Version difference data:
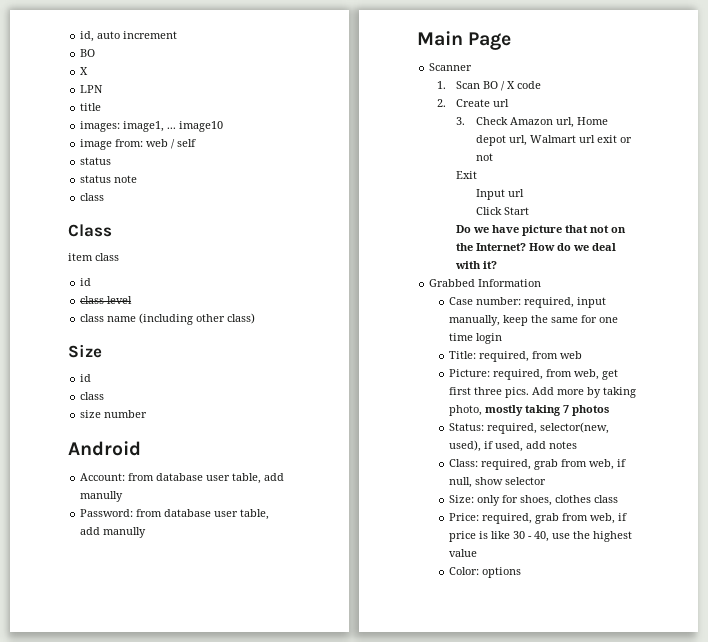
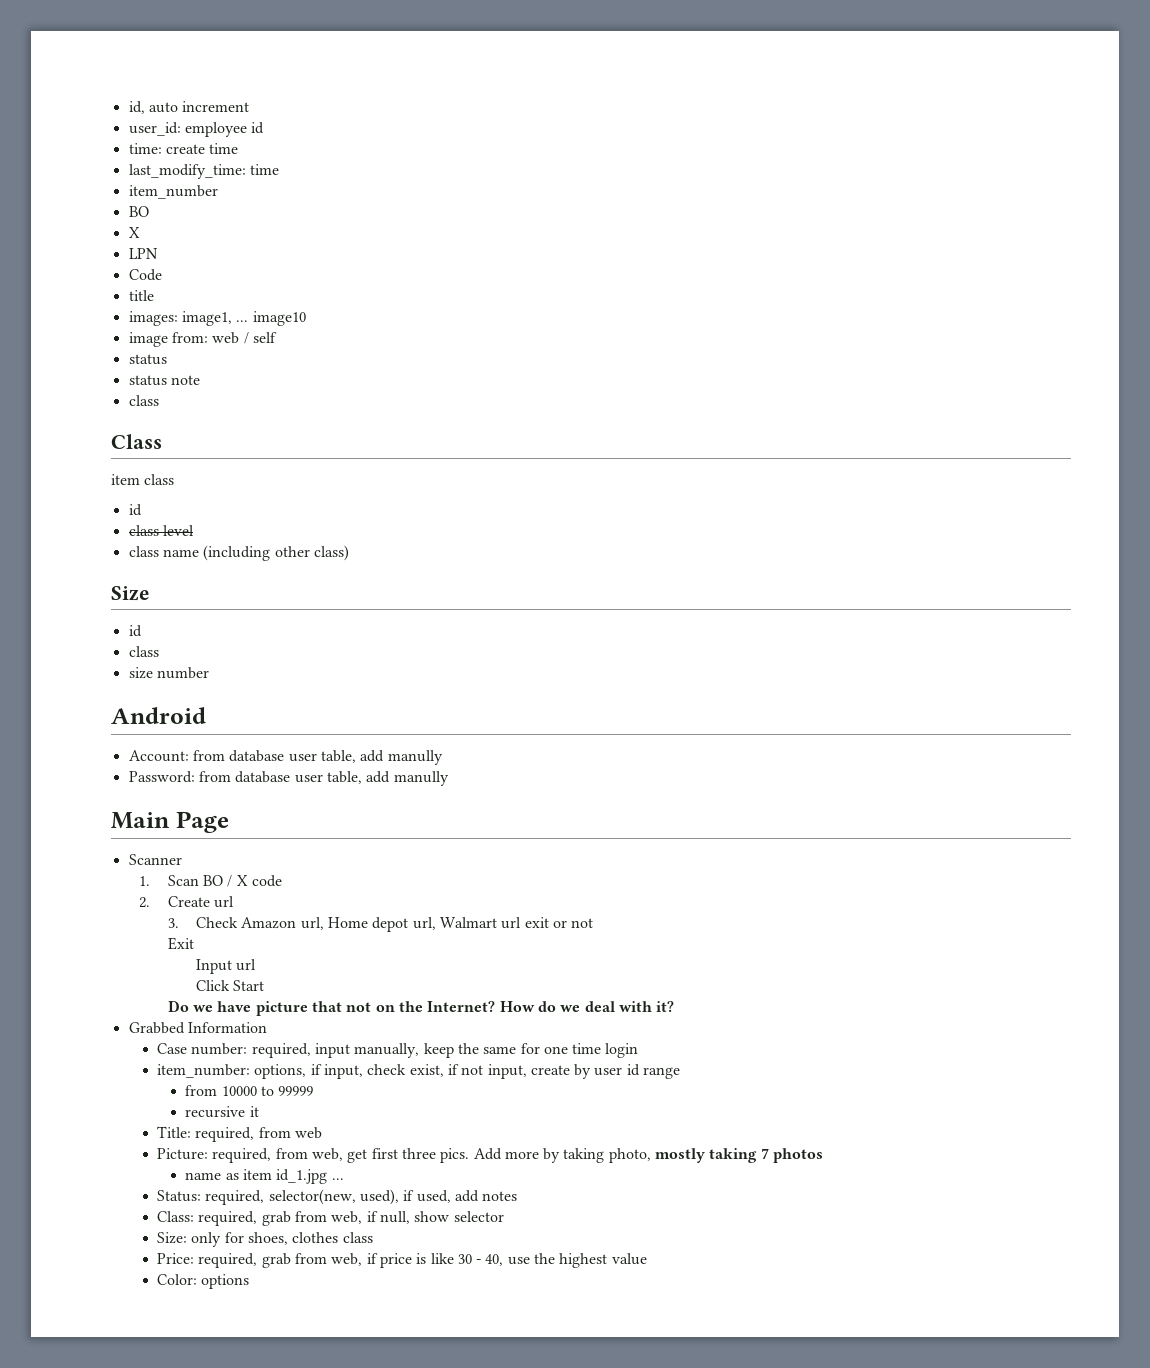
+ user_id: employee id
+ time: create time
+ last_modify_time: time
+ item_number
+ Code
+ item_number: options, if input, check exist, if not input, create by user id range
+ from 10000 to 99999
+ recursive it
+ name as item id_1.jpg ...

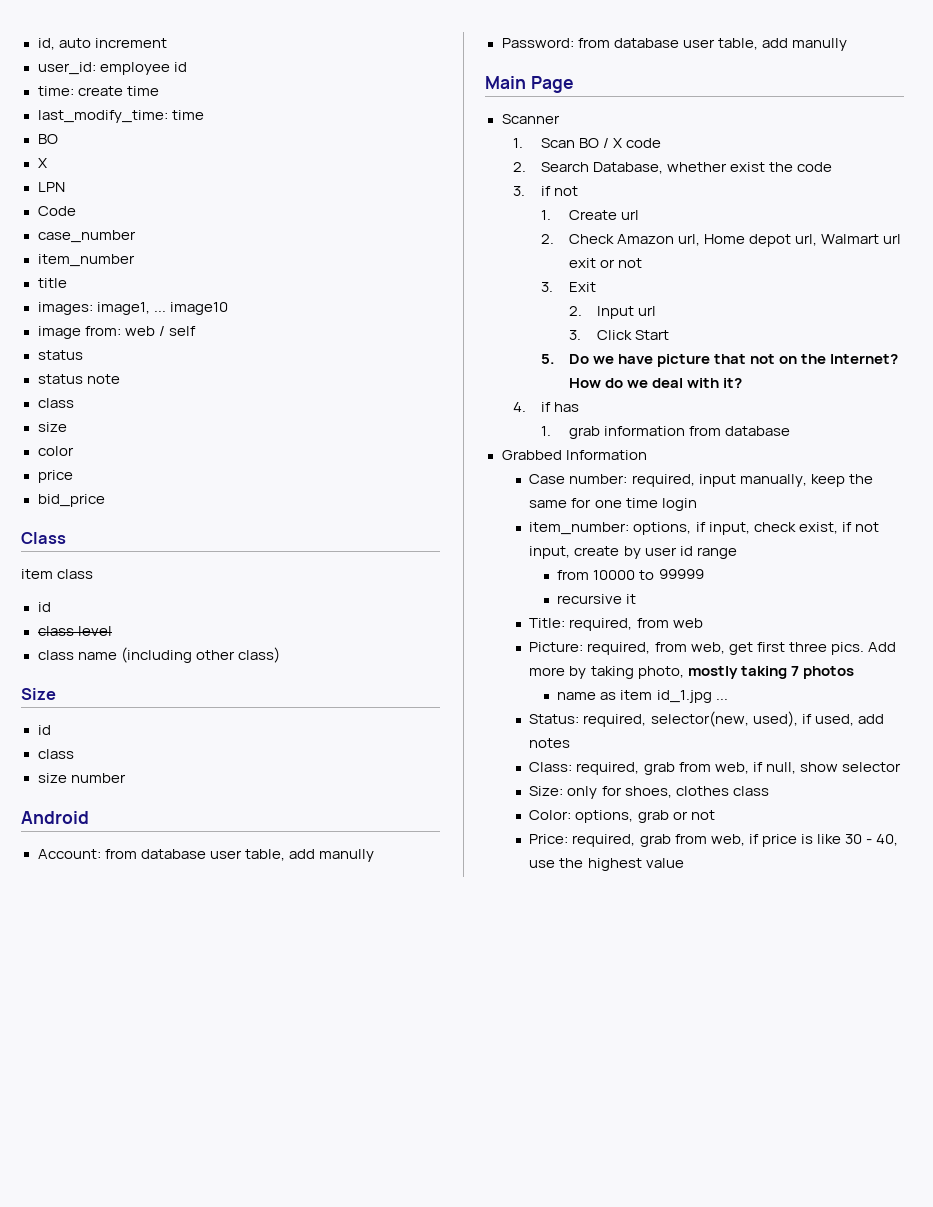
- item_number
+ case_number
+ item_number
  status note
  class
+ size
+ color
+ price
+ bid_price
- 2. Create url
+ 2. Search Database, whether exist the code
+ 3. if not
+ 1. Create url
- 3. Check Amazon url, Home depot url, Walmart url exit or not
+ 2. Check Amazon url, Home depot url, Walmart url exit or not
- Exit
+ 3. Exit
- Input url
+ 2. Input url
- Click Start
+ 3. Click Start
- Do we have picture that not on the Internet?
+ 5. Do we have picture that not on the Internet?
+ 4. if has
+ 1. grab information from database
+ Color: options, grab or not
- Color: options

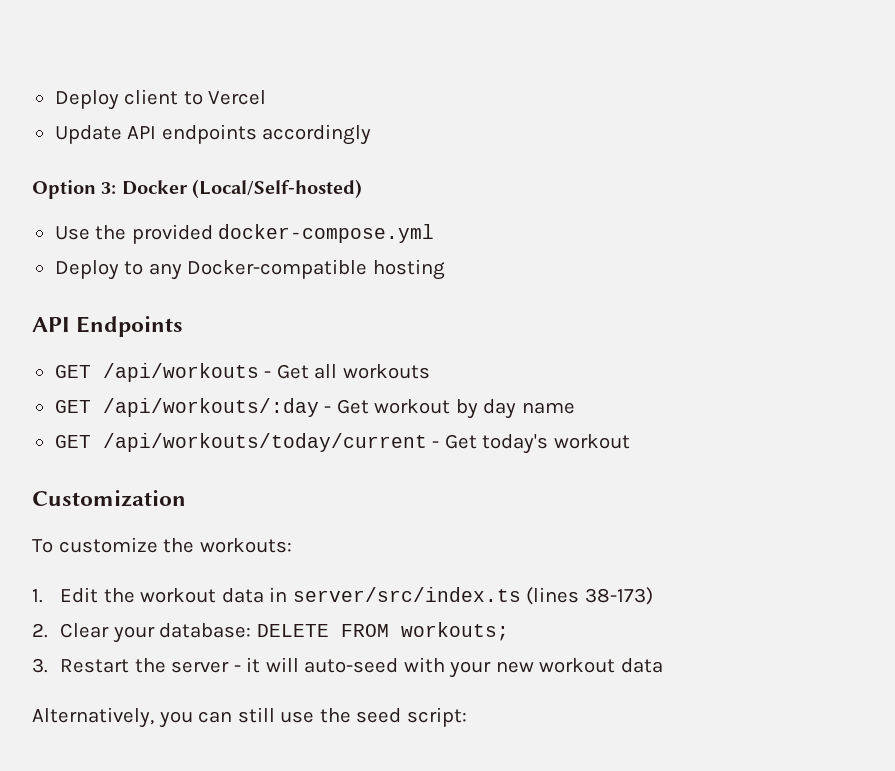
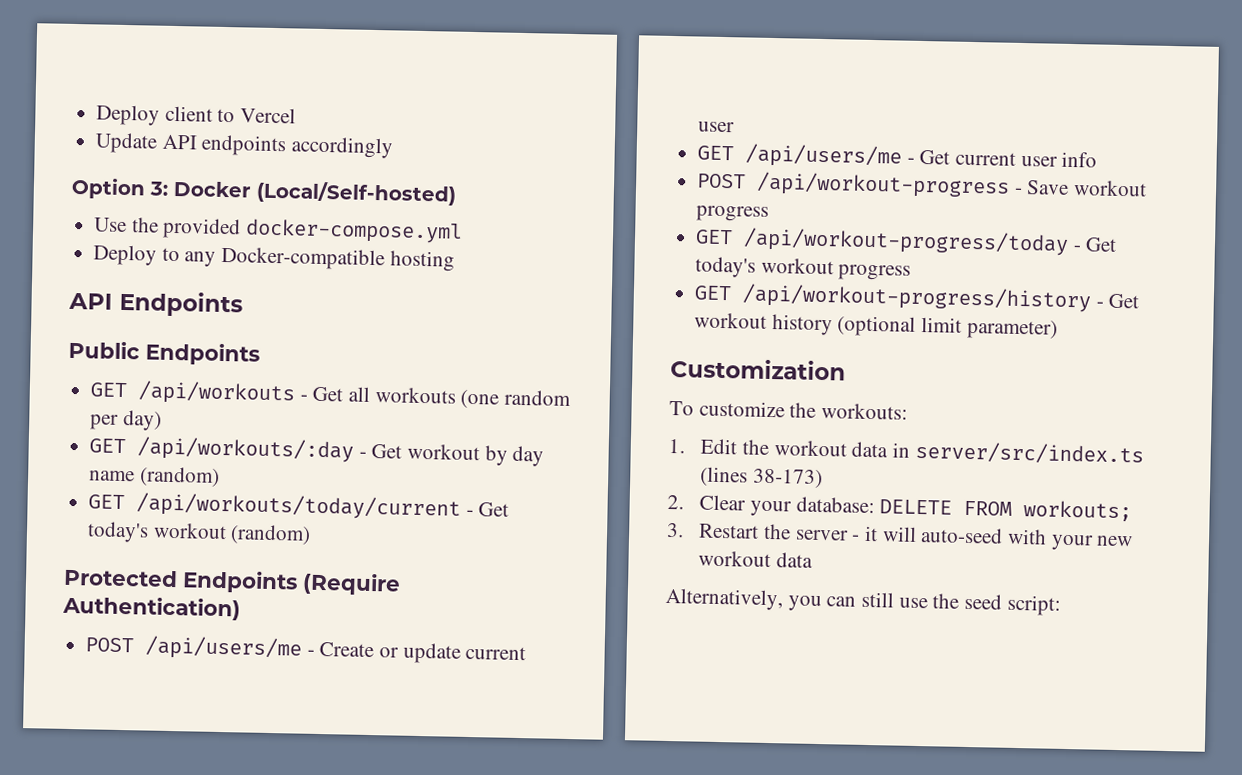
+ Public Endpoints
- GET /api/workouts - Get all workouts
+ GET /api/workouts - Get all workouts (one random per day)
- GET /api/workouts/:day - Get workout by day name
+ GET /api/workouts/:day - Get workout by day name (random)
- GET /api/workouts/today/current - Get today's workout
+ GET /api/workouts/today/current - Get today's workout (random)
+ Protected Endpoints (Require Authentication)
+ POST /api/users/me - Create or update current user
+ GET /api/users/me - Get current user info
+ POST /api/workout-progress - Save workout progress
+ GET /api/workout-progress/today - Get today's workout progress
+ GET /api/workout-progress/history - Get workout history (optional limit parameter)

### YOUR GOAL
In your copy of the entries above, keep the text exact and leave out the pictures.

### WRITTEN RESPONSE
+ user_id: employee id
+ time: create time
+ last_modify_time: time
+ item_number
+ Code
+ item_number: options, if input, check exist, if not input, create by user id range
+ from 10000 to 99999
+ recursive it
+ name as item id_1.jpg ...

- item_number
+ case_number
+ item_number
  status note
  class
+ size
+ color
+ price
+ bid_price
- 2. Create url
+ 2. Search Database, whether exist the code
+ 3. if not
+ 1. Create url
- 3. Check Amazon url, Home depot url, Walmart url exit or not
+ 2. Check Amazon url, Home depot url, Walmart url exit or not
- Exit
+ 3. Exit
- Input url
+ 2. Input url
- Click Start
+ 3. Click Start
- Do we have picture that not on the Internet?
+ 5. Do we have picture that not on the Internet?
+ 4. if has
+ 1. grab information from database
+ Color: options, grab or not
- Color: options

+ Public Endpoints
- GET /api/workouts - Get all workouts
+ GET /api/workouts - Get all workouts (one random per day)
- GET /api/workouts/:day - Get workout by day name
+ GET /api/workouts/:day - Get workout by day name (random)
- GET /api/workouts/today/current - Get today's workout
+ GET /api/workouts/today/current - Get today's workout (random)
+ Protected Endpoints (Require Authentication)
+ POST /api/users/me - Create or update current user
+ GET /api/users/me - Get current user info
+ POST /api/workout-progress - Save workout progress
+ GET /api/workout-progress/today - Get today's workout progress
+ GET /api/workout-progress/history - Get workout history (optional limit parameter)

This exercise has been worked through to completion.